覚皇山(かくおうざん)遍照院(へんじょういん)真言宗(しんごんしゅう) 御室派(みむろは) 中本寺(ちゅうほんじ)

  この丘の上にあった遍照院は、三重郡内で最も歴史ある古刹であった。
遍照院略縁起によると「日本武尊(やまとたけるのみこと)(おとうと)()()()(ひこの)(みこと)(江田神社祭神)の後裔で、刑部造吉澄 なる人が、推古26年(618年)大日如来の尊像を得る。この像を都に運び、聖徳太子の開眼を受けて太子御作の毘沙門天像とともに持ち帰り、一宇を建てて刑部郷の氏寺とした。壬申の乱(672年)の際、御館頓宮に宿営された天武天皇がこの大日如来に武運長久を祈願される。

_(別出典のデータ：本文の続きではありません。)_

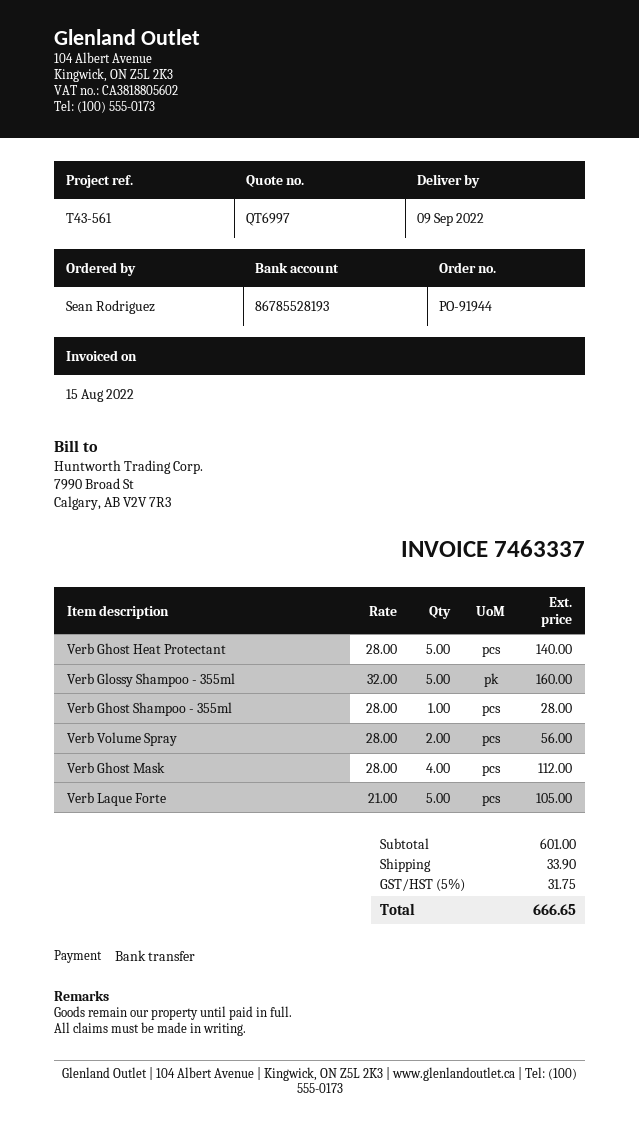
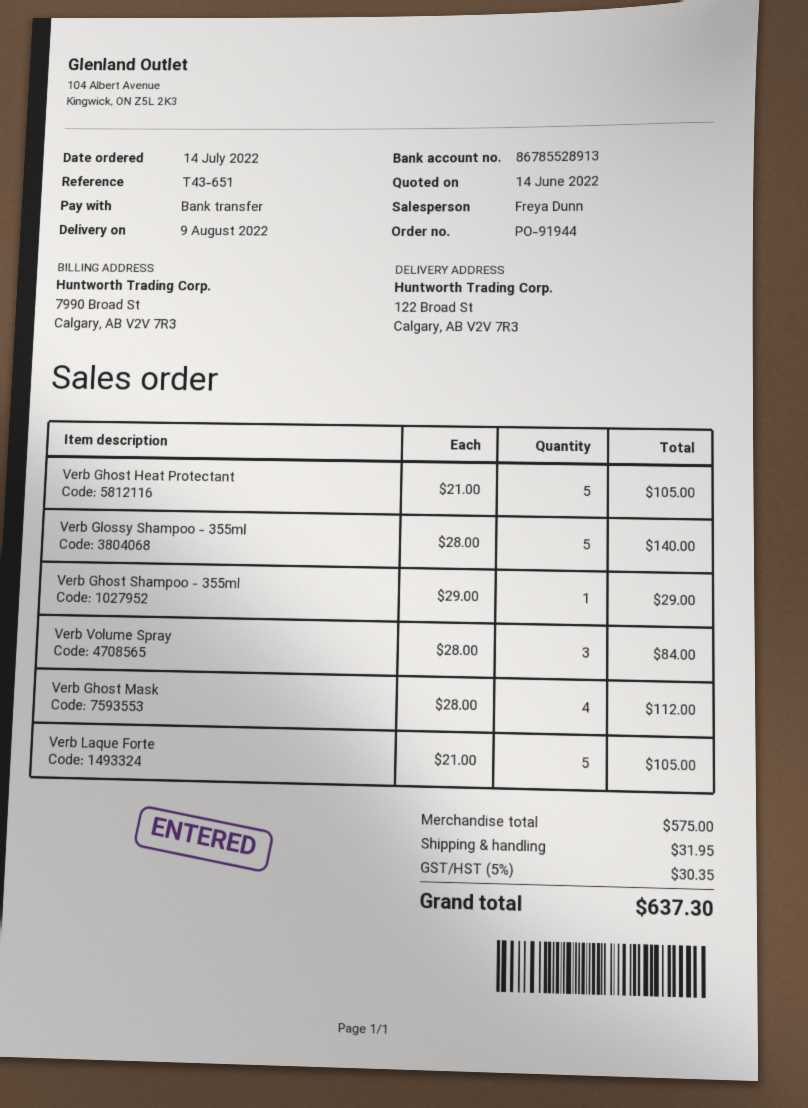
delivery date: 2022-09-09 -> 2022-08-09
reference: T43-561 -> T43-651
bank account: 86785528193 -> 86785528913
Verb Ghost Heat Protectant: 5 x 28.00 = 140.00 -> 5 x 21.00 = 105.00
Verb Glossy Shampoo - 355ml: 5 x 32.00 = 160.00 -> 5 x 28.00 = 140.00
Verb Ghost Shampoo - 355ml: 1 x 28.00 = 28.00 -> 1 x 29.00 = 29.00
Verb Volume Spray: 2 x 28.00 = 56.00 -> 3 x 28.00 = 84.00
subtotal: 601.00 -> 575.00
shipping: 33.90 -> 31.95
tax: 5% = 31.75 -> 5% = 30.35
total: 666.65 -> 637.30

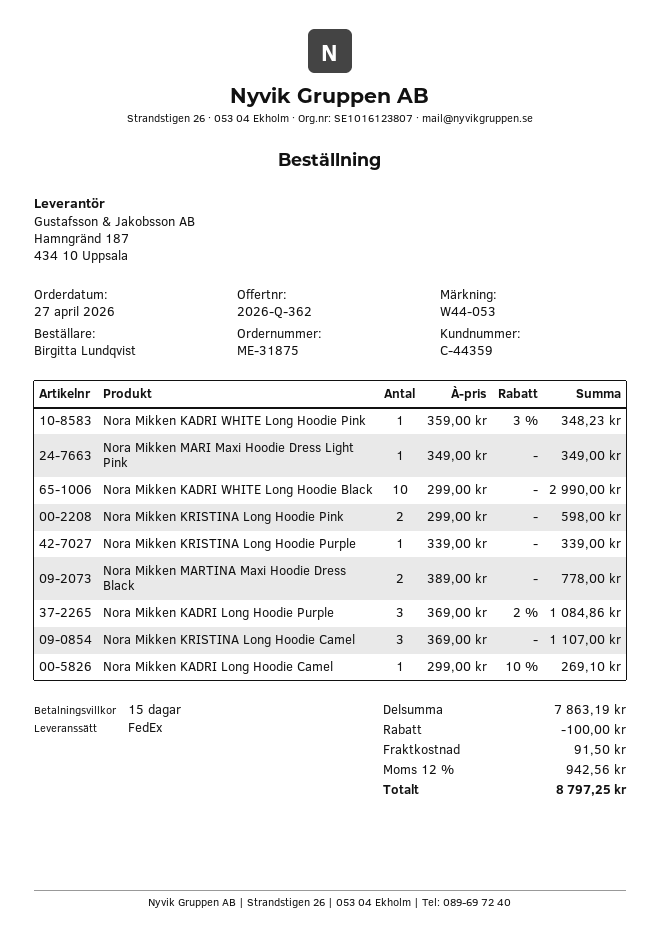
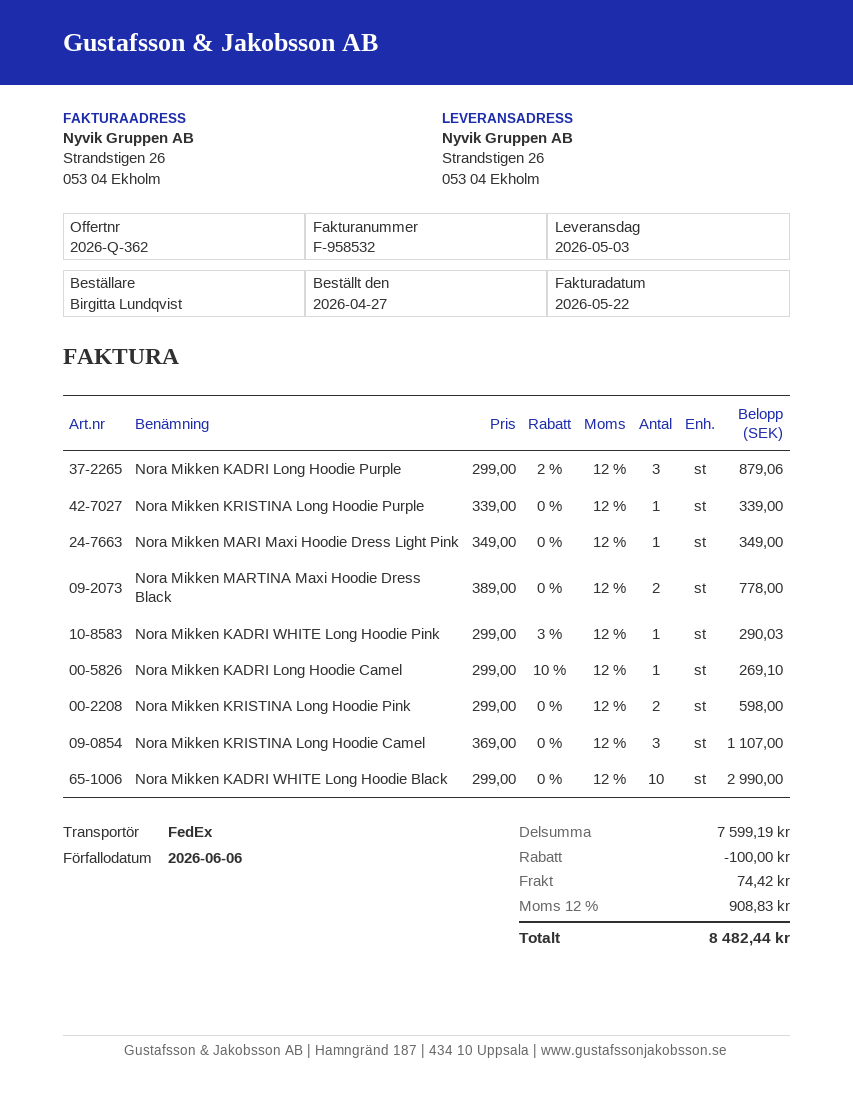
Nora Mikken KADRI WHITE Long Hoodie Pink: 1 x 359.00 - 3% = 348.23 -> 1 x 299.00 - 3% = 290.03
Nora Mikken KADRI Long Hoodie Purple: 3 x 369.00 - 2% = 1084.86 -> 3 x 299.00 - 2% = 879.06
subtotal: 7863.19 -> 7599.19
shipping: 91.50 -> 74.42
tax: 12% = 942.56 -> 12% = 908.83
total: 8797.25 -> 8482.44

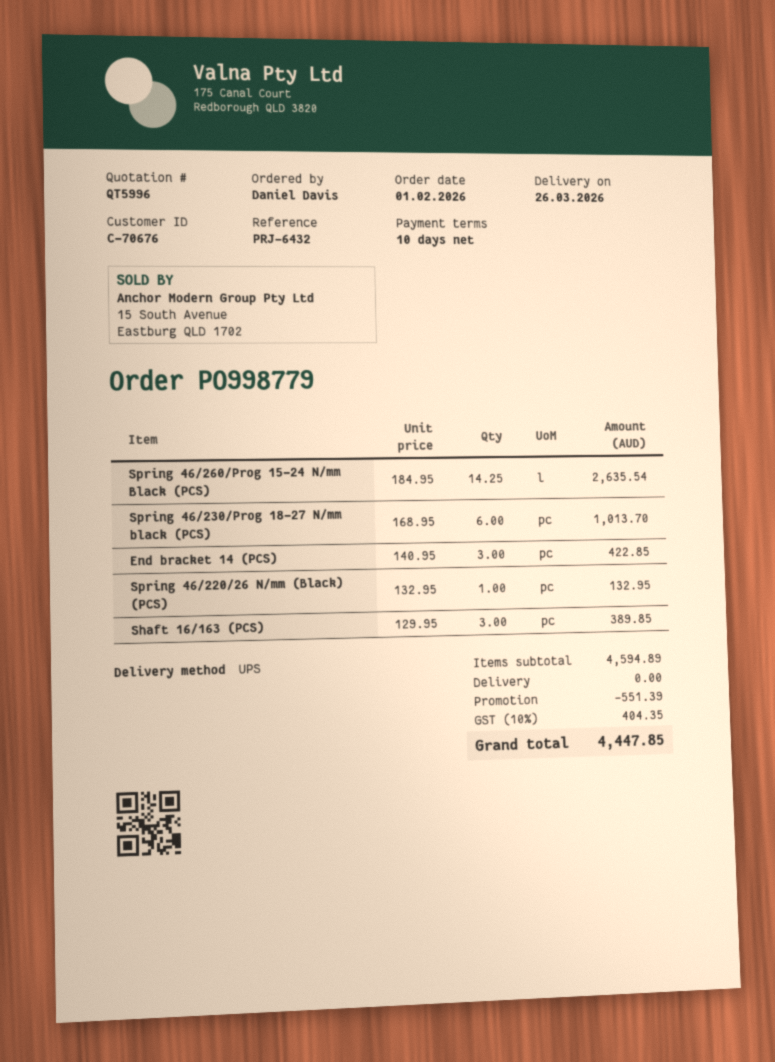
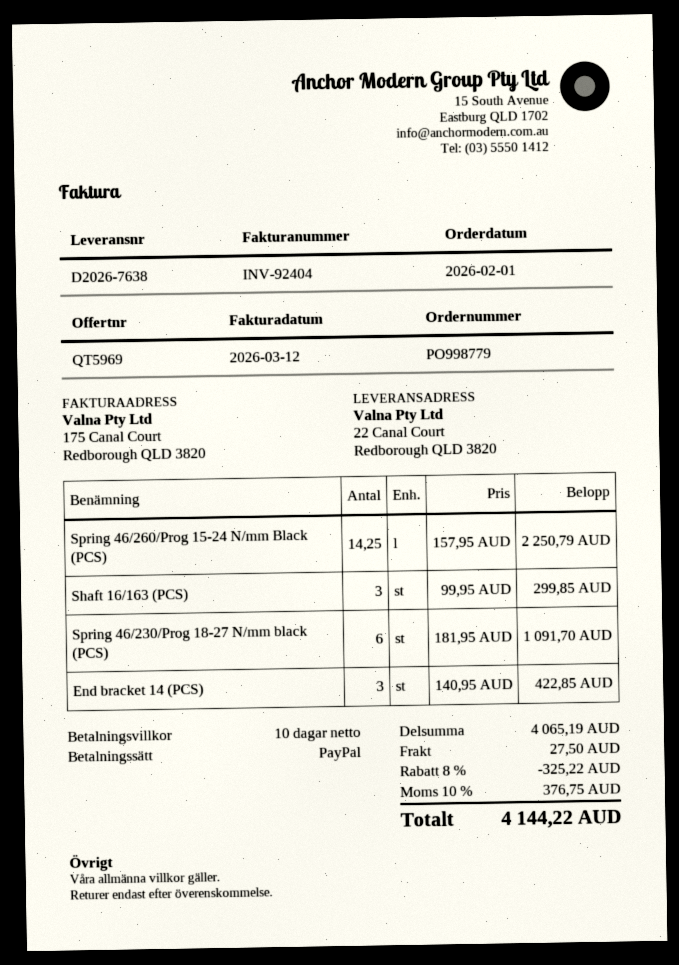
quote number: QT5996 -> QT5969
Spring 46/260/Prog 15-24 N/mm Black (PCS): 14.25 x 184.95 = 2635.54 -> 14.25 x 157.95 = 2250.79
Spring 46/230/Prog 18-27 N/mm black (PCS): 6 x 168.95 = 1013.70 -> 6 x 181.95 = 1091.70
Spring 46/220/26 N/mm (Black) (PCS): 1 x 132.95 = 132.95 -> none
Shaft 16/163 (PCS): 3 x 129.95 = 389.85 -> 3 x 99.95 = 299.85
subtotal: 4594.89 -> 4065.19
discount: 551.39 -> 325.22
shipping: 0.00 -> 27.50
tax: 10% = 404.35 -> 10% = 376.75
total: 4447.85 -> 4144.22

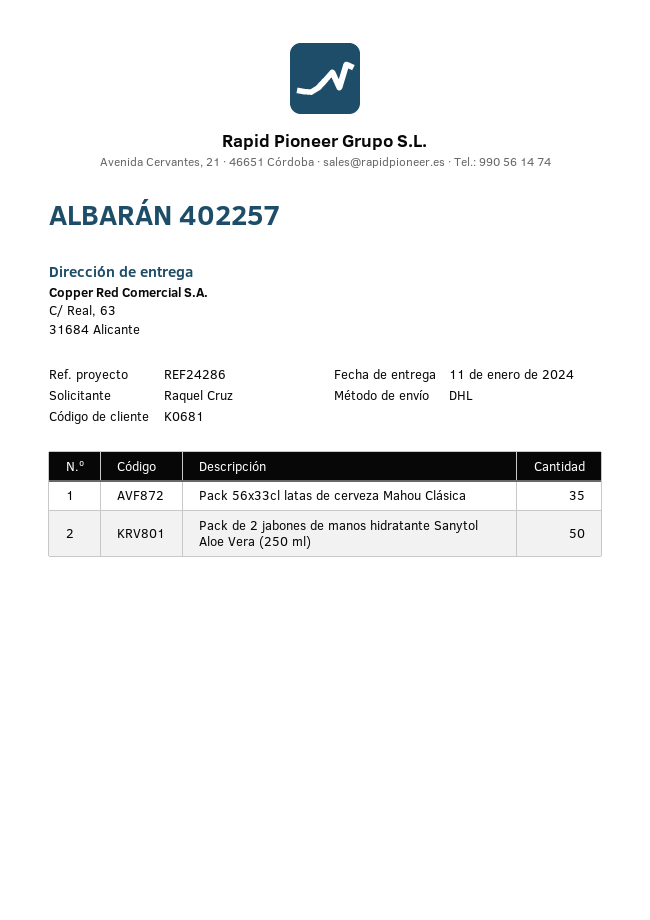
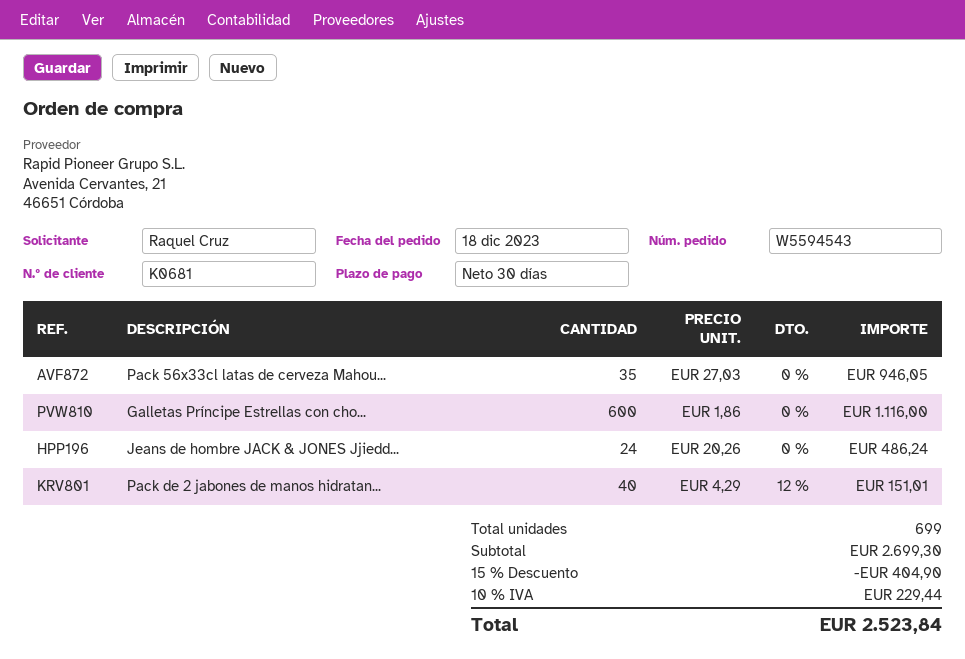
Pack de 2 jabones de manos hidratante Sanytol Aloe Vera (250 ml): 50 -> 40
Galletas Príncipe Estrellas con cho...: none -> 600
Jeans de hombre JACK & JONES Jjiedd...: none -> 24

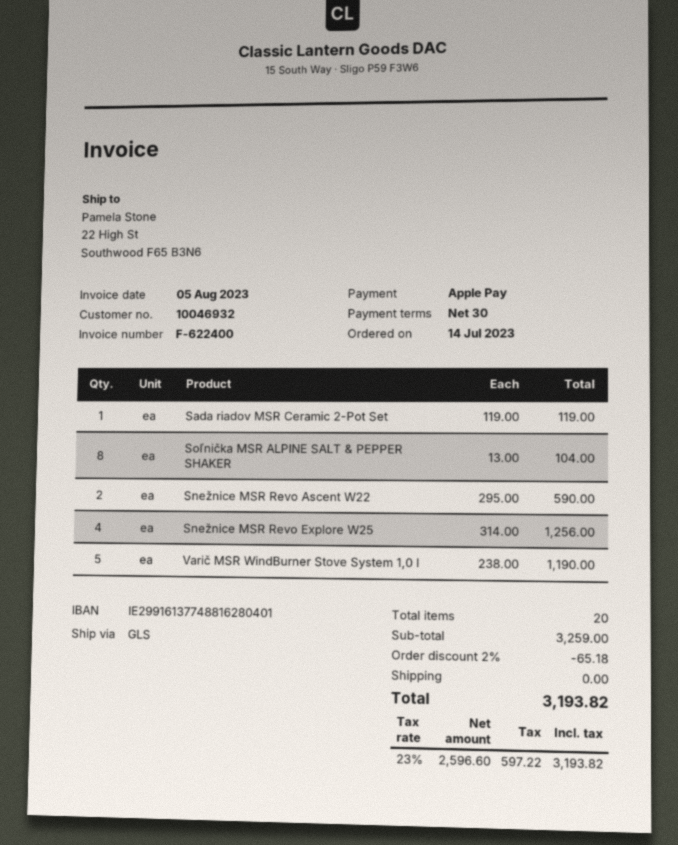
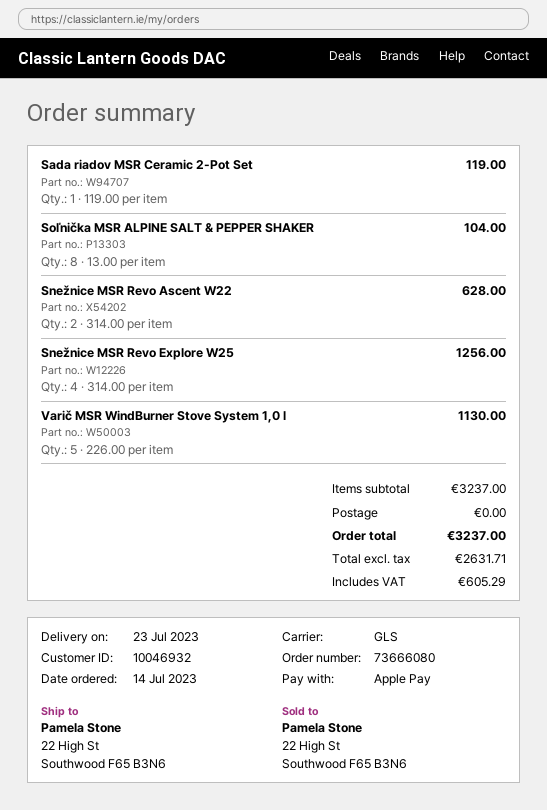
Snežnice MSR Revo Ascent W22: 2 x 295.00 = 590.00 -> 2 x 314.00 = 628.00
Varič MSR WindBurner Stove System 1,0 l: 5 x 238.00 = 1190.00 -> 5 x 226.00 = 1130.00
subtotal: 3259.00 -> 3237.00
discount: 2% = 65.18 -> none
net: 2596.60 -> 2631.71
tax: 597.22 -> 605.29
total: 3193.82 -> 3237.00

天平8年(736年)には、東大寺大仏勧進の行基(ぎょうき)菩薩(ぼさつ)が訪れて観音像を刻み、これを末寺の慈恩寺(東坂部町600に現存)に納めた。弘仁3年(812年)弘法大師が大日如来に護摩を修し、独鈷で岩を穿って清水(山之平西光寺内の御加持水井)を得る。これによって覚皇山遍照院大日寺と号し、ますます隆盛を誇る。元久2年(1205年)、この地に居城(坂部城)を構えた萩原小太郎政氏が、寺を再興し菩提寺とする 正平24年(1369年)土岐頼康が足利将軍義満(北朝方)の命により攻め入ったが、北畠顕泰(伊勢国司の息子。南朝方)がこの大日如来に祈願して打ち破る。その後、赤堀藤太郎秀忠がこの地に住んで繁栄していたが、天正3年(1575年)織田信長の家臣滝川一益によって堂舎をことごとく焼き尽くされる。この後秀覚法印という僧の尽力で再興された。」と伝えられている。

また、京都仁和寺門跡親王から菊花御紋章を献ぜられ仁和寺の末寺となる。このほか、遍照院には、由緒ある仏像や寺宝が数多く伝わっていたという。殊に、江戸時代の中ごろ、萓生中村の女が山姥にとりつかれて髪が伸び、これを当山の戎l(かいれん)和尚が、祈祷して治したという言い伝えの「山姥の髪」があった。

昭和の初期ごろまでは、縁日には村の若者たちがご開帳を手伝い、屋台なども出て非常な賑わいであった。檀家を持たない寺のためか、その後住職も次々と替わり、価値ある仏像や寺宝も散逸し、「山姥の髪」も昭和64年の火災に遭って消失、遂には、平成4年(1992)鳥羽市堅神町に移転して廃寺となってしまった。

前記の縁起を事実として鵜呑みにすることはできないとしても、遍照院はおそらく千数百年の歴史ある寺であっただろう。幾多の戦災にも再建を重ねて、この地の真宗からの改宗攻勢や明治の廃仏毀釈の流れにも屈することなく、法燈を守り続けてきたこの古刹を現代に至って廃寺としてしまったことの意味を深く考える必要があるのではないだろうか。